Online copyrights [Shutterstock]

Photos cannot be reused without their author’s agreement. [Shutterstock]

Internet access providers can be requested to block websites infringing copyright, the European Court of Justice said yesterday (27 March) in a historic ruling aimed at limiting online piracy.

“An internet service provider may be ordered to block its customers’ access to a copyright-infringing website,” reads a statement issued by the European Court in reference to a case brought to the EU judges by the Austrian Supreme Court.

Two companies holding movie rights had asked the Austrian judges to prohibit the access to a website where some of their copyrighted films could be viewed and downloaded for free.

At the request of the two companies, the Austrian courts prohibited UPC Telekabel Wien, an internet service provider established in Austria, from providing its customers with access to that site.

The national court then referred the matter to the EU Court to seek legal confirmation of such a ruling. The EU judges duly upheld the Austrian decision.

Setting a precedent

The ruling sets a precedent defining the role of access providers, such as telecoms or cable companies, in dealing with online piracy.

Past decisions by the Court had opposed a policing role for internet access providers, which were initially asked to filter online content to prevent copyright breaches.

The Luxembourg-based judges rejected that approach on the grounds that it was disproportionate.

Yet yesterday’s ruling clarifies that service providers still have a role to play in the fight against piracy.

“An ISP which allows its customers to access protected subject-matter, made available to the public on the internet by a third party, is an intermediary whose services are used to infringe a copyright,” reads a note issued by the Court.

Because ISPs have a role in the copyright infringements, they can therefore be legitimately asked to prevent illegal activities by blocking access to specific websites, the Court concludes.

This is not a filtering activity, because ISPs will be requested to do so by copyright holders damaged by the violations. ISPs will not have to carry out controls on their own initiative, as the filtering proposals implied.

The Court was also careful to underline that in obliging ISPs to block access to specific websites, national authorities have to respect the right of service providers to conduct their business and the right of users to access information. Both principles are crucial in the EU legislation.

Therefore, national judges have to make sure that possible restrictive measures respect these basic principles in order to be considered lawful.

Music and movie producers have pushed initiatives to stop illegal downloading or streaming of copyrighted material on the Internet, with mixed success.

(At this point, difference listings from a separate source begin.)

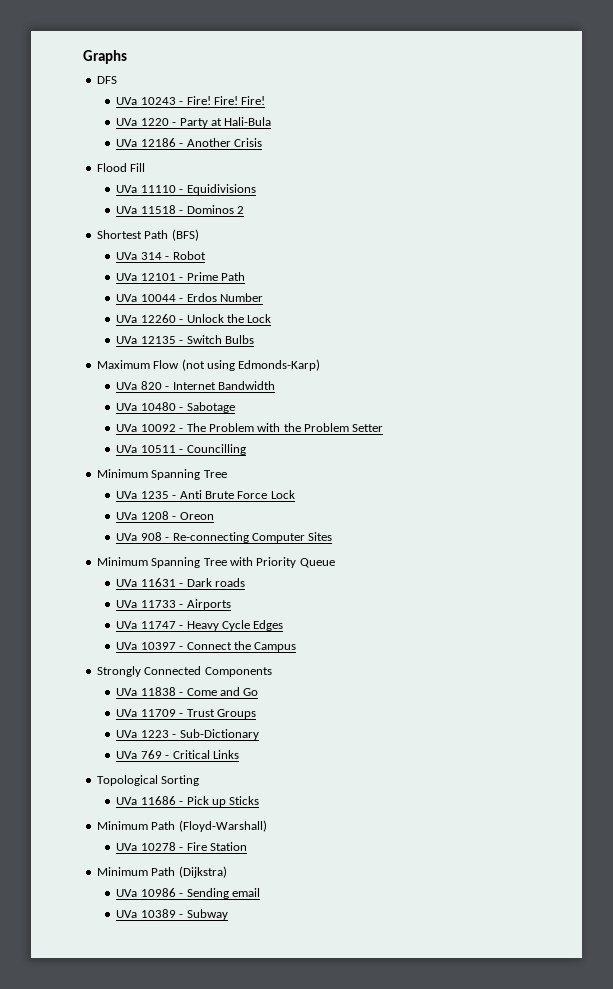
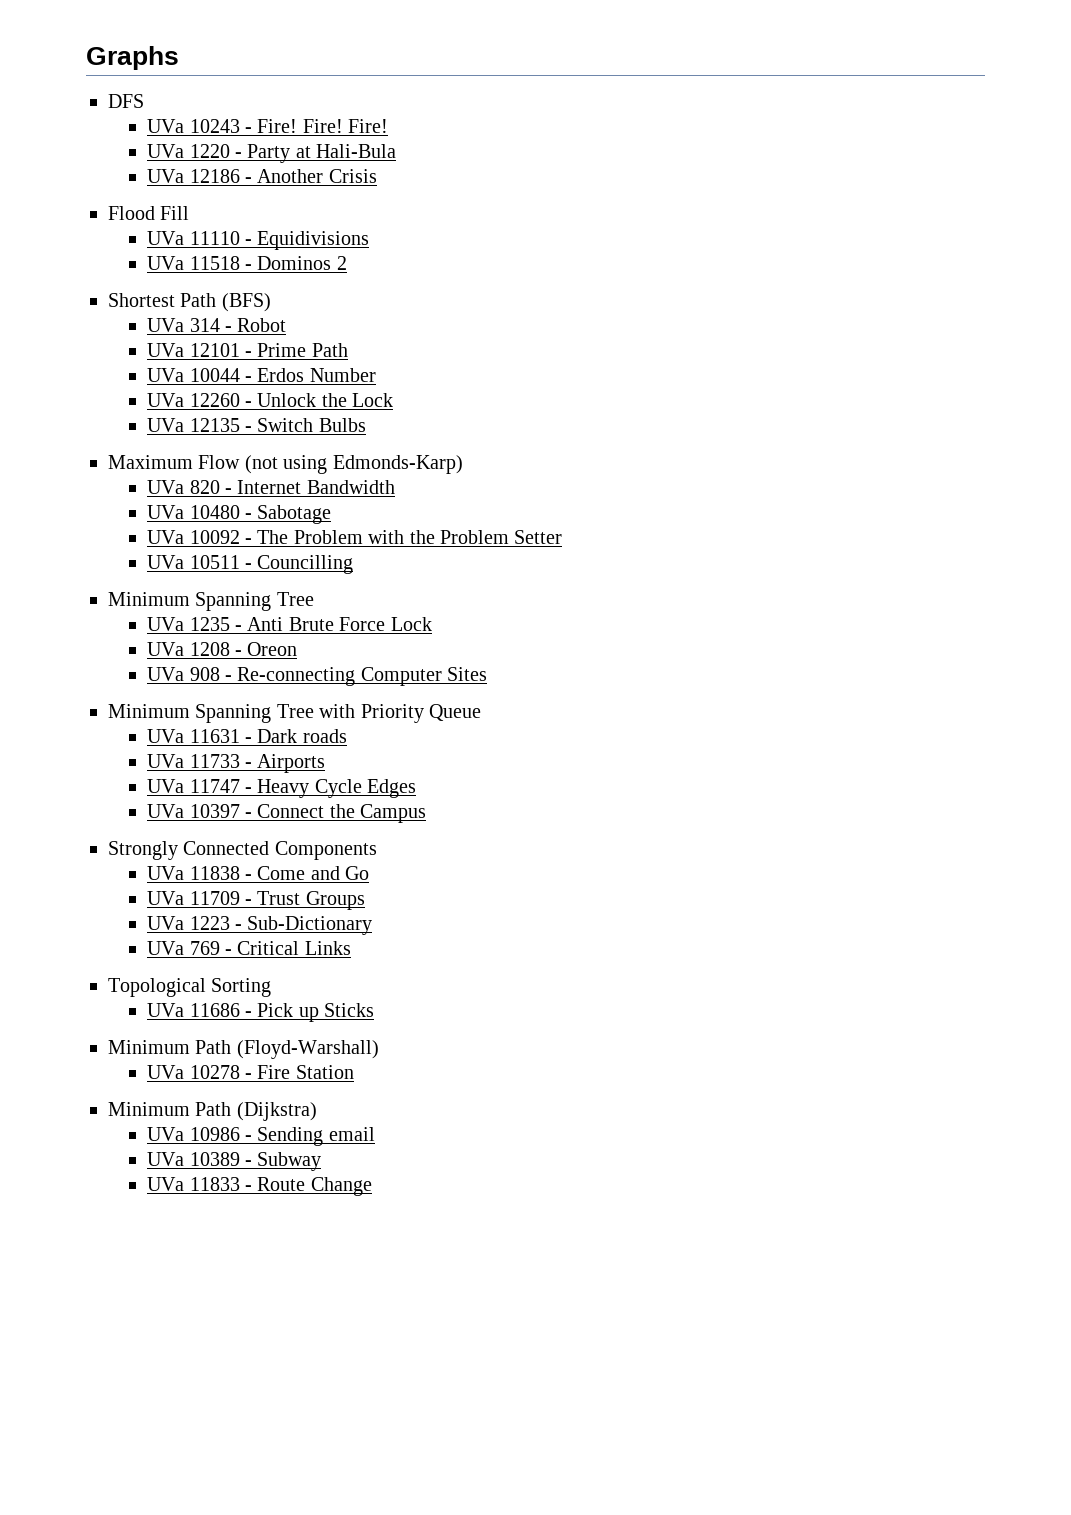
(228, 914) none -> [147,1177,372,1196] // UVa 11833 - Route Change

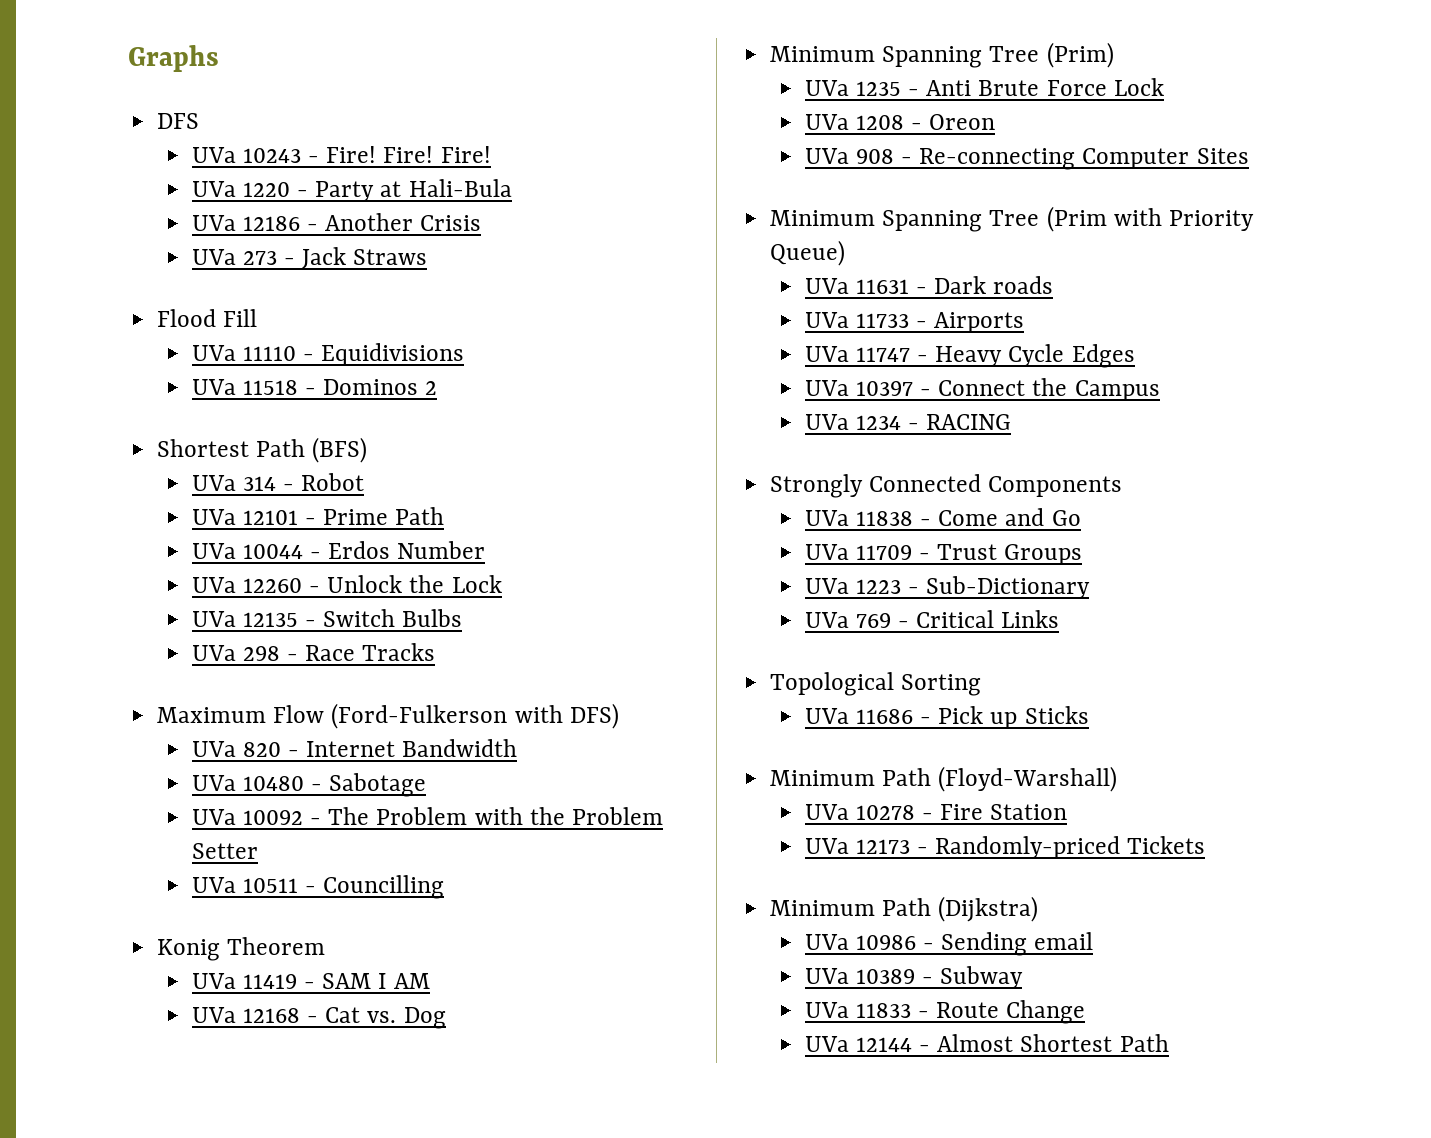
(377, 176) none -> [191,247,428,269] // UVa 273 - Jack Straws
(366, 425) none -> [191,643,436,661] // UVa 298 - Race Tracks
[244,455,463,474] (not using Edmonds-Karp) -> [331,703,619,729] (Ford-Fulkerson with DFS)
[108,592,314,611] // Minimum Spanning Tree -> [157,937,326,961] [191,973,430,989] [191,1007,446,1029] [770,42,1114,68] // Konig Theorem // UVa 11419 - SAM I AM // UVa 12168 - Cat vs. Dog // Minimum Spanning Tree (Prim)
(314, 711) none -> [1046,206,1107,232] (Prim
[429,704,481,721] Queue -> [770,240,846,266] Queue)
(427, 813) none -> [804,414,1012,430] // UVa 1234 - RACING
(354, 1072) none -> [804,836,1206,859] // UVa 12173 - Randomly-priced Tickets
(372, 1186) none -> [804,1034,1169,1052] // UVa 12144 - Almost Shortest Path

In November 2011, the European Court of Justice issued a historic ruling establishing that member states cannot impose the filtering of the Internet for the purpose of preventing illegal downloads of copyrighted files.

This ruling was reinforced in February 2012, when the Court stated that online social networks cannot be forced to block users from downloading content illegally, as this would push up their costs and infringe privacy. 

Right-holders suffered another setback when the European Parliament rejected ACTA, an international anti-piracy agreement that was heavily criticised for curbing online freedom and inviting large-scale Internet surveillance.